● Task prompt
Repeat the data exactly. Pictures are not part of the copy.

━━ Data for the task

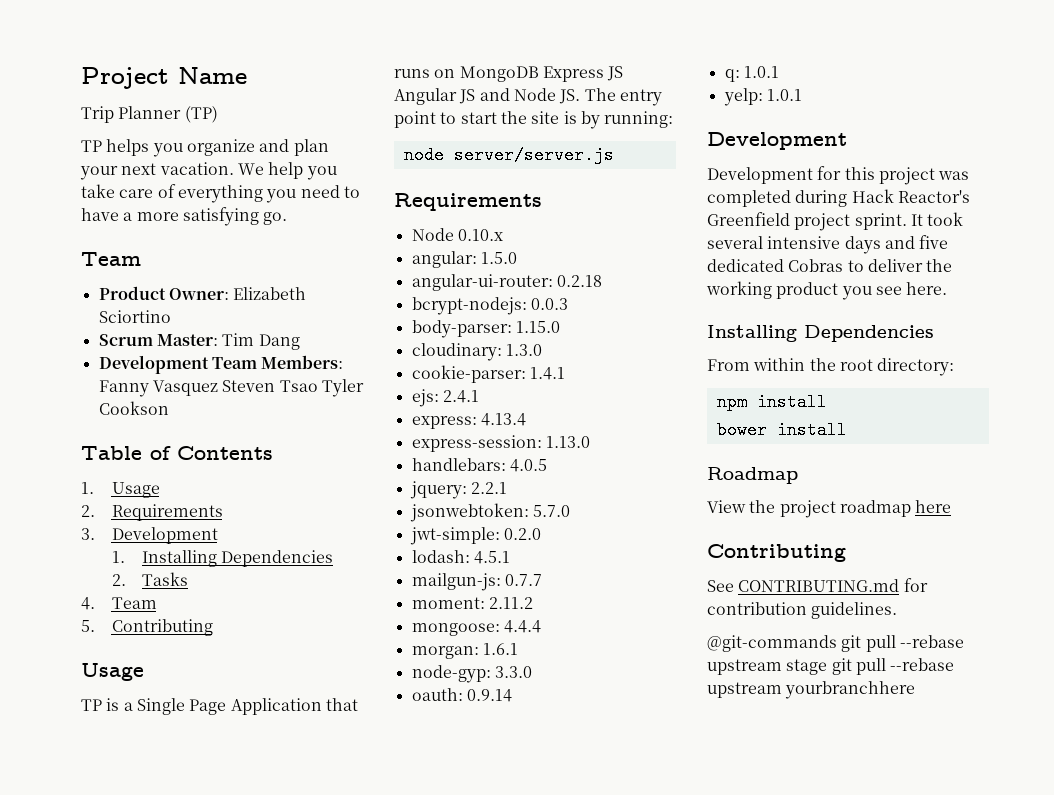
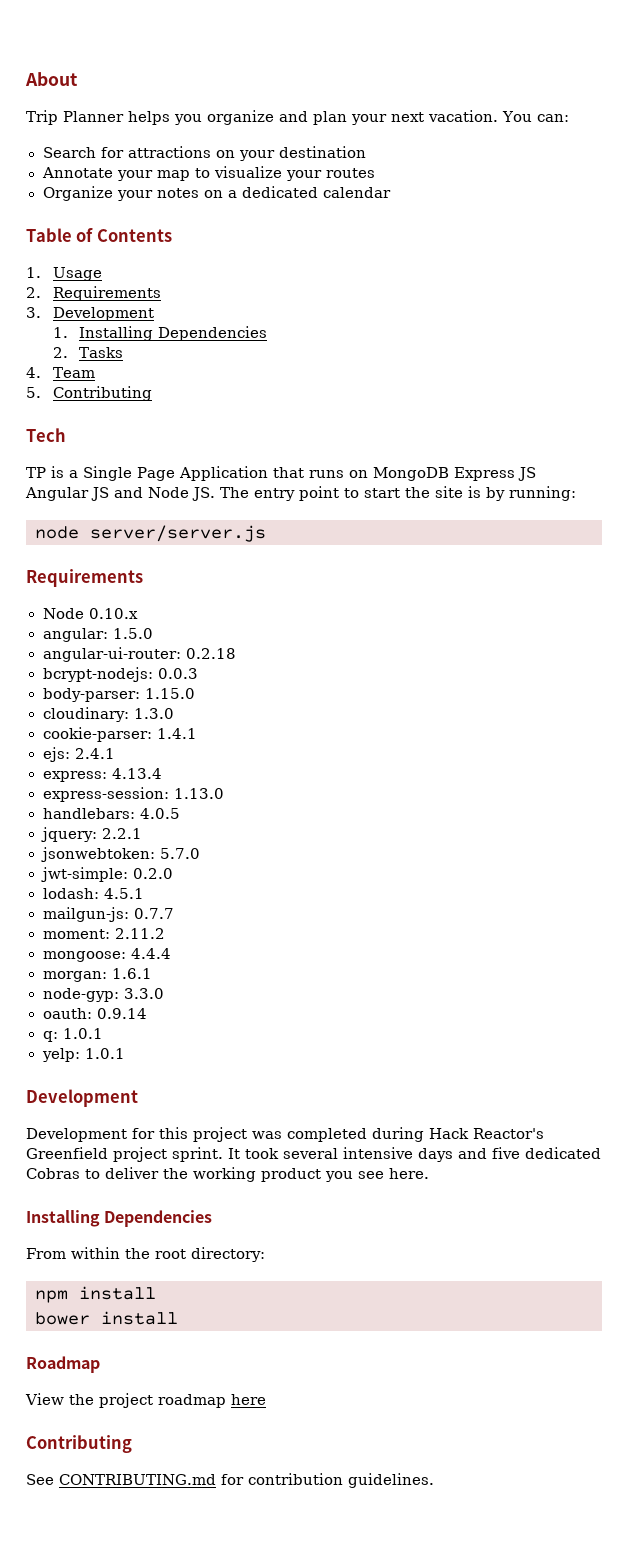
- Project Name
+ About
- Trip Planner (TP)
- TP helps you organize and plan your next vacation.
+ Trip Planner helps you organize and plan your next vacation.
- We help you take care of everything you need to have a more satisfying go.
- Team
- Product Owner: Elizabeth Sciortino
- Scrum Master: Tim Dang
- Development Team Members: Fanny Vasquez Steven Tsao Tyler Cookson
+ You can:
+ Search for attractions on your destination
+ Annotate your map to visualize your routes
+ Organize your notes on a dedicated calendar
  5. Contributing
- Usage
+ Tech
- @git-commands git pull --rebase upstream stage git pull --rebase upstream yourbranchhere

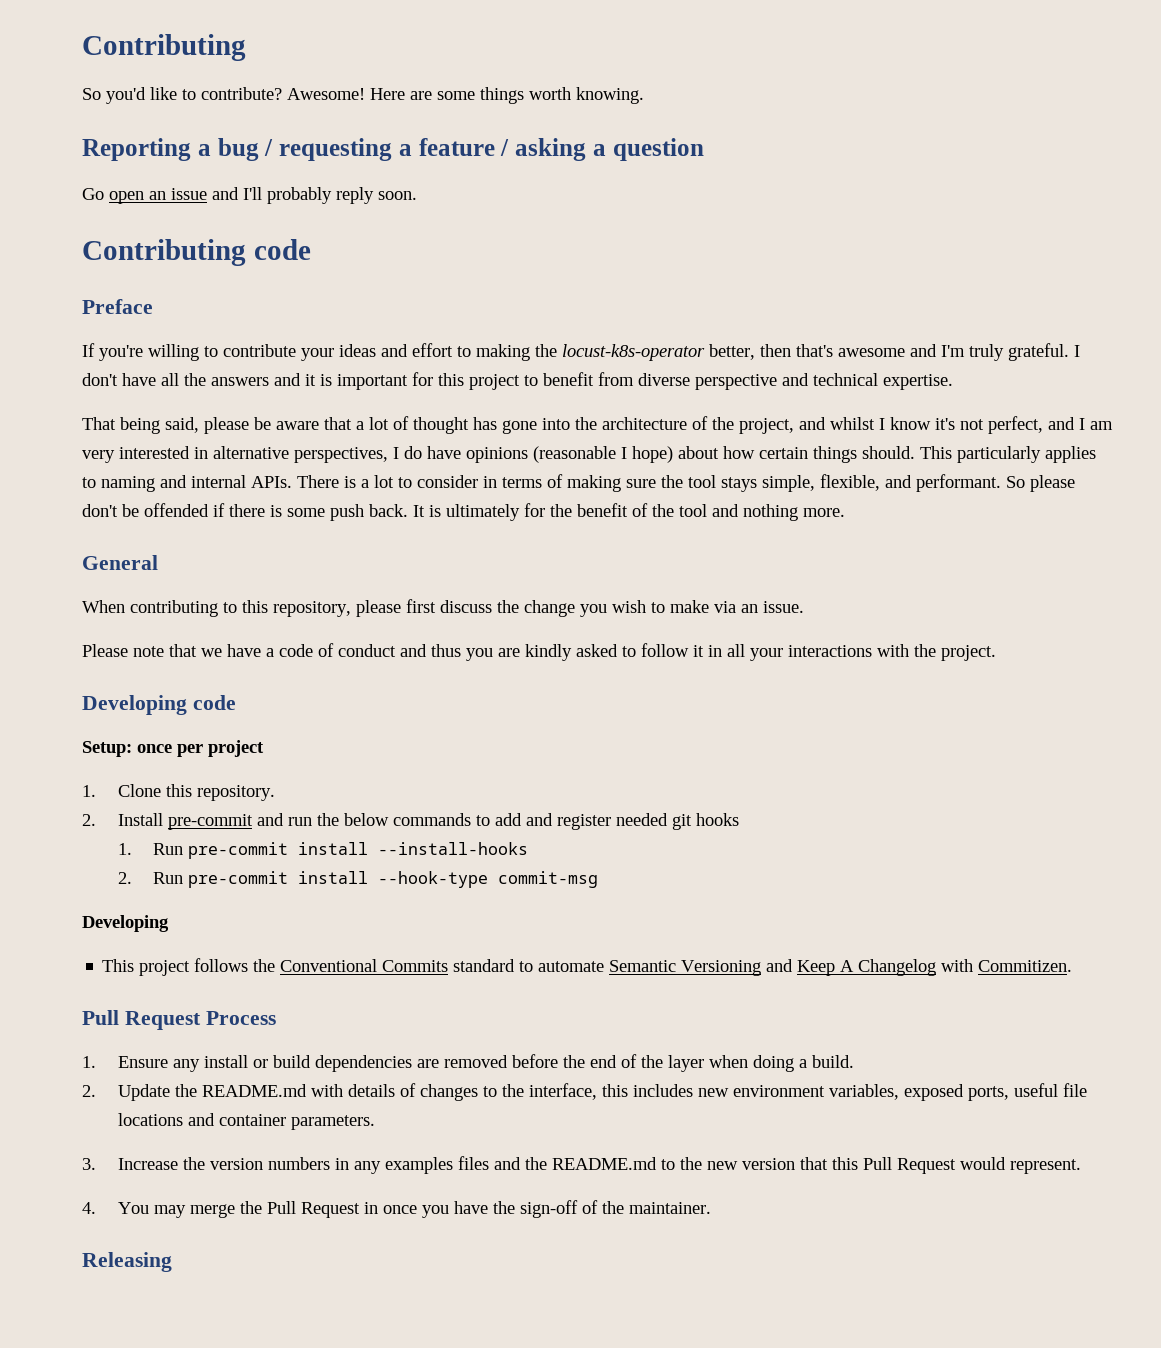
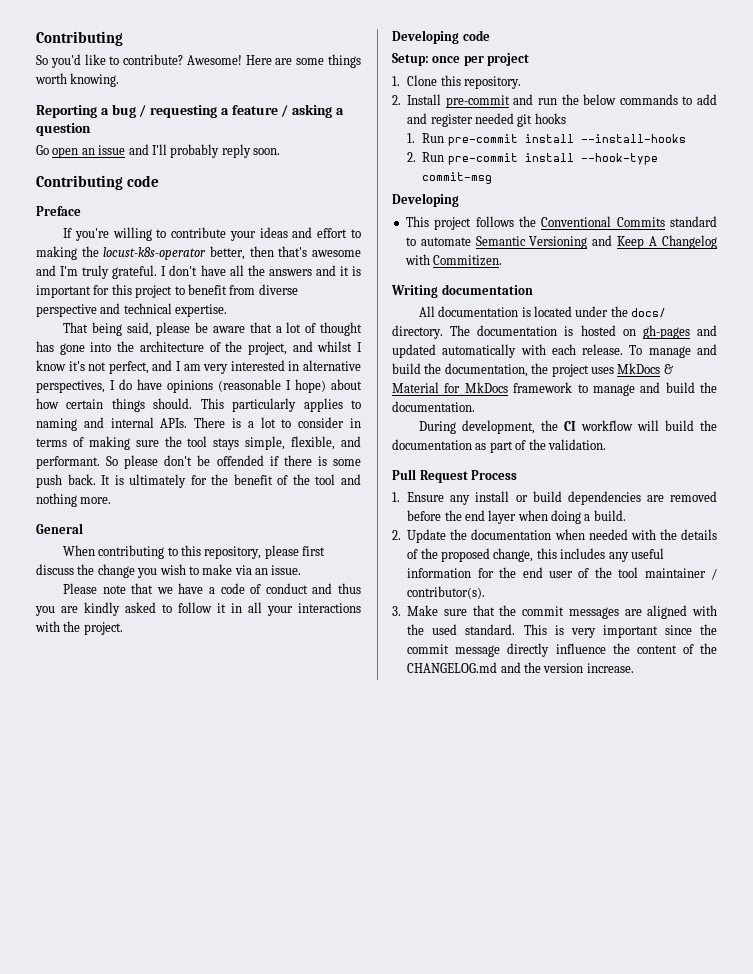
+ Writing documentation
+ All documentation is located under the docs/ directory. The documentation is hosted on gh-pages and updated automatically with each release. To manage and build the documentation, the project uses MkDocs & Material for MkDocs framework to manage and build the documentation.
+ During development, the CI workflow will build the documentation as part of the validation.
- 1. Ensure any install or build dependencies are removed before the end of the layer when doing a build.
+ 1. Ensure any install or build dependencies are removed before the end layer when doing a build.
- 2. Update the README.md with details of changes to the interface, this includes new environment variables, exposed ports, useful file locations and container parameters.
- 3. Increase the version numbers in any examples files and the README.md to the new version that this Pull Request would represent.
- 4. You may merge the Pull Request in once you have the sign-off of the maintainer.
- Releasing
+ 2. Update the documentation when needed with the details of the proposed change, this includes any useful information for the end user of the tool maintainer / contributor(s).
+ 3. Make sure that the commit messages are aligned with the used standard. This is very important since the commit message directly influence the content of the CHANGELOG.md and the version increase.

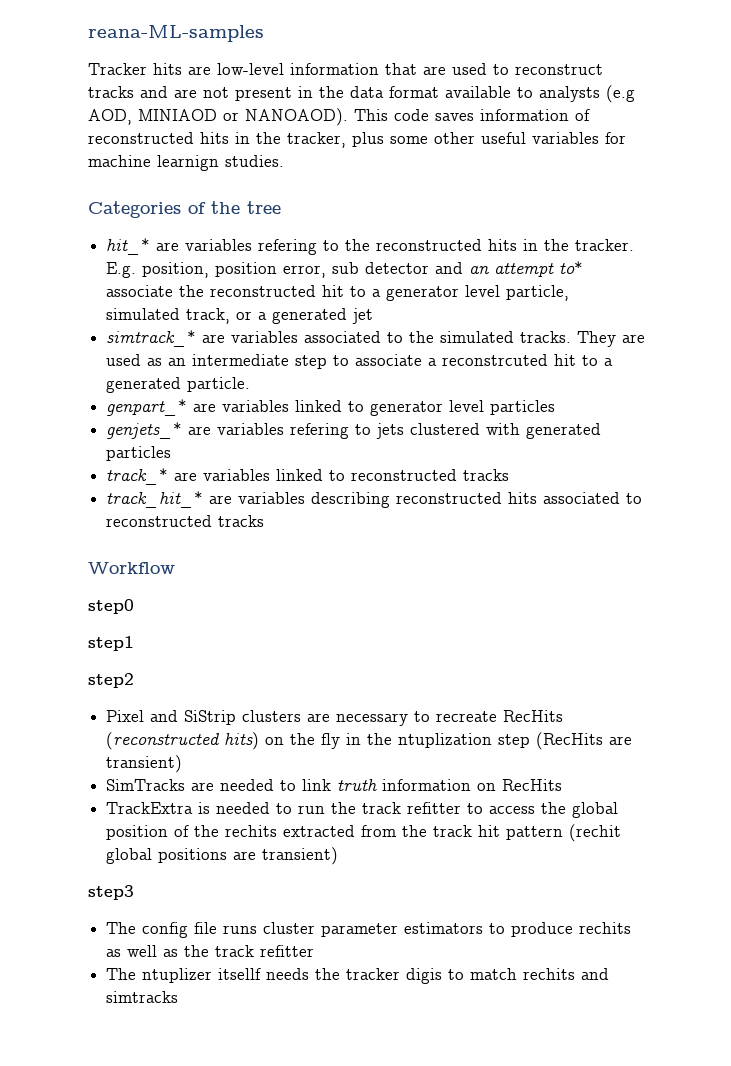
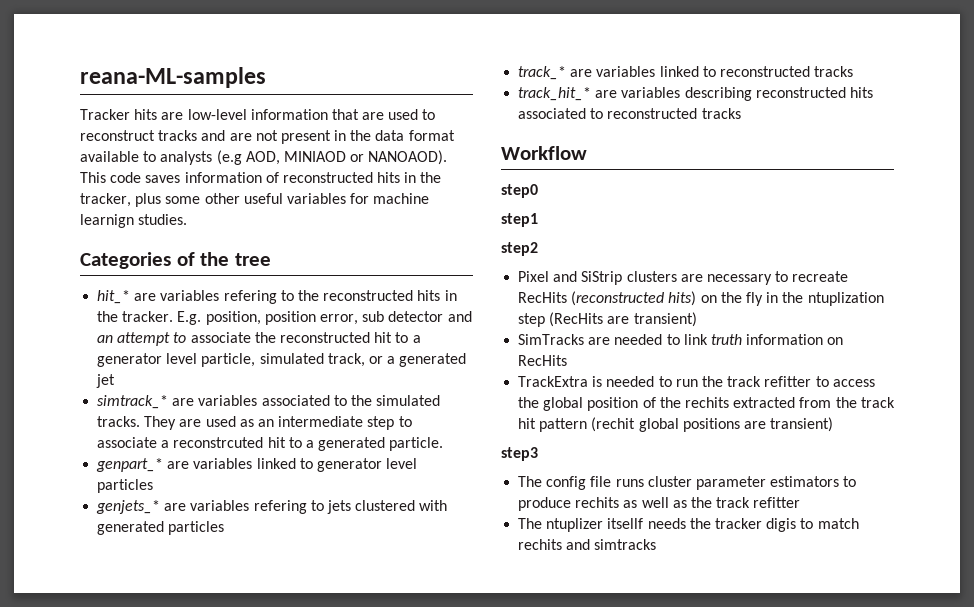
- E.g. position, position error, sub detector and an attempt to* associate the reconstructed hit to a generator level particle, simulated track, or a generated jet
+ E.g. position, position error, sub detector and an attempt to associate the reconstructed hit to a generator level particle, simulated track, or a generated jet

━━━━

● Finished exercise
- Project Name
+ About
- Trip Planner (TP)
- TP helps you organize and plan your next vacation.
+ Trip Planner helps you organize and plan your next vacation.
- We help you take care of everything you need to have a more satisfying go.
- Team
- Product Owner: Elizabeth Sciortino
- Scrum Master: Tim Dang
- Development Team Members: Fanny Vasquez Steven Tsao Tyler Cookson
+ You can:
+ Search for attractions on your destination
+ Annotate your map to visualize your routes
+ Organize your notes on a dedicated calendar
  5. Contributing
- Usage
+ Tech
- @git-commands git pull --rebase upstream stage git pull --rebase upstream yourbranchhere

+ Writing documentation
+ All documentation is located under the docs/ directory. The documentation is hosted on gh-pages and updated automatically with each release. To manage and build the documentation, the project uses MkDocs & Material for MkDocs framework to manage and build the documentation.
+ During development, the CI workflow will build the documentation as part of the validation.
- 1. Ensure any install or build dependencies are removed before the end of the layer when doing a build.
+ 1. Ensure any install or build dependencies are removed before the end layer when doing a build.
- 2. Update the README.md with details of changes to the interface, this includes new environment variables, exposed ports, useful file locations and container parameters.
- 3. Increase the version numbers in any examples files and the README.md to the new version that this Pull Request would represent.
- 4. You may merge the Pull Request in once you have the sign-off of the maintainer.
- Releasing
+ 2. Update the documentation when needed with the details of the proposed change, this includes any useful information for the end user of the tool maintainer / contributor(s).
+ 3. Make sure that the commit messages are aligned with the used standard. This is very important since the commit message directly influence the content of the CHANGELOG.md and the version increase.

- E.g. position, position error, sub detector and an attempt to* associate the reconstructed hit to a generator level particle, simulated track, or a generated jet
+ E.g. position, position error, sub detector and an attempt to associate the reconstructed hit to a generator level particle, simulated track, or a generated jet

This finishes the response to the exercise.